Crypto-asset account number of the beneficiary (or unique transaction identifier).

**Information Verification:** CASPs must verify the accuracy of the originator information on the basis of documents or data obtained from a reliable and independent source.

**Information Transmission:** The required information must be transmitted with the crypto-asset transfer (or immediately after) to the beneficiary CASP, using secure and reliable communication channels. Interoperability solutions (e.g., TRP, OpenVASP, Travel Rule Universal Protocol - TRUP) are expected for efficient information exchange between CASPs.

**Record Keeping:** CASPs must retain the collected information for a period of five years, in line with general AML/CFT record-keeping requirements.

**Sanctions Screening:** CASPs are required to screen originator and beneficiary information against relevant sanctions lists.

**Missing or Incomplete Information:** CASPs must have policies and procedures for handling transfers with missing or incomplete information. This may include:

Restricting the availability of the crypto-assets.

Reporting suspicious activity to the Unit for Combating Money Laundering (MOKAS), Cyprus's Financial Intelligence Unit (FIU).

CySEC's existing directives on AML/CFT compliance for CASPs (e.g., Circular C367 and Circular C446) set the broader expectation for robust internal controls, risk assessment frameworks, and the use of appropriate technology to manage AML/CFT risks.

**URL (CySEC Circulars - search for AML/CFT and CASP):** CySEC Circulars

**Monetary Fines:** Substantial fines can be imposed. For legal persons (CASPs), fines can reach up to **€5 million or 10% of their total annual turnover**, whichever is higher, or even up to twice the amount of the benefit derived from the breach, if that can be determined. For individuals, fines can reach up to **€1 million**.

**Withdrawal or Suspension of Authorization/Registration:** CySEC has the power to suspend or completely withdraw a CASP's registration if serious breaches occur, effectively preventing them from operating in Cyprus.

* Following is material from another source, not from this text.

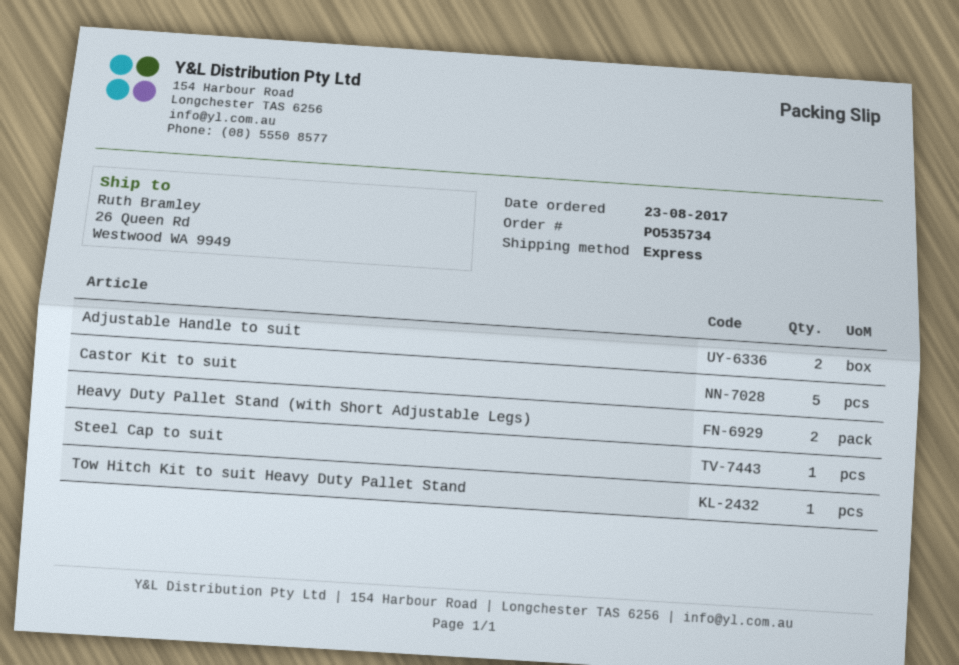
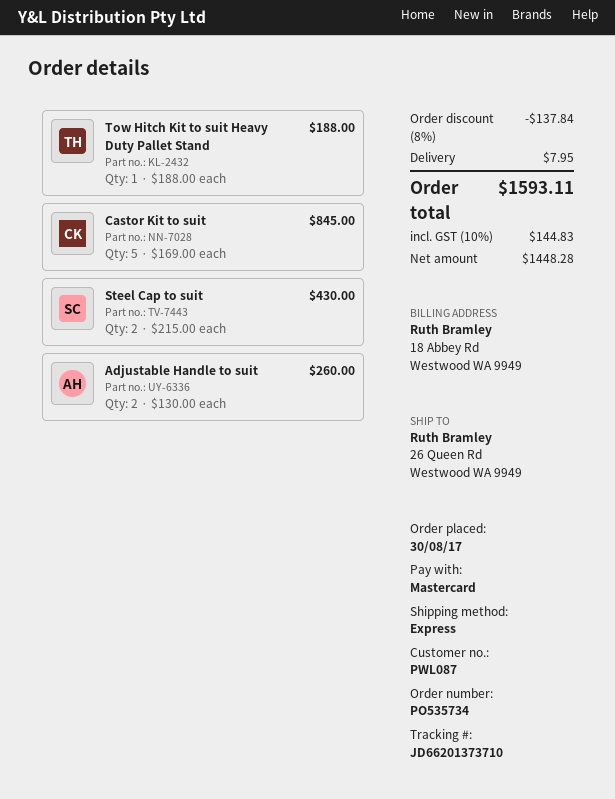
order date: 2017-08-23 -> 2017-08-30
Heavy Duty Pallet Stand (with Short Adjustable Legs): 2 -> none
Steel Cap to suit: 1 -> 2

**Public Reprimands:** Disciplinary measures can include public statements identifying the non-compliant entity and the nature of the breach.

**Cease and Desist Orders:** Orders requiring the CASP to stop specific non-compliant activities.

**Referral for Criminal Prosecution:** In cases involving severe breaches, particularly those linked to actual money laundering or terrorist financing, the matter can be referred to the Attorney General's Office for criminal investigation and prosecution, which may lead to imprisonment for individuals.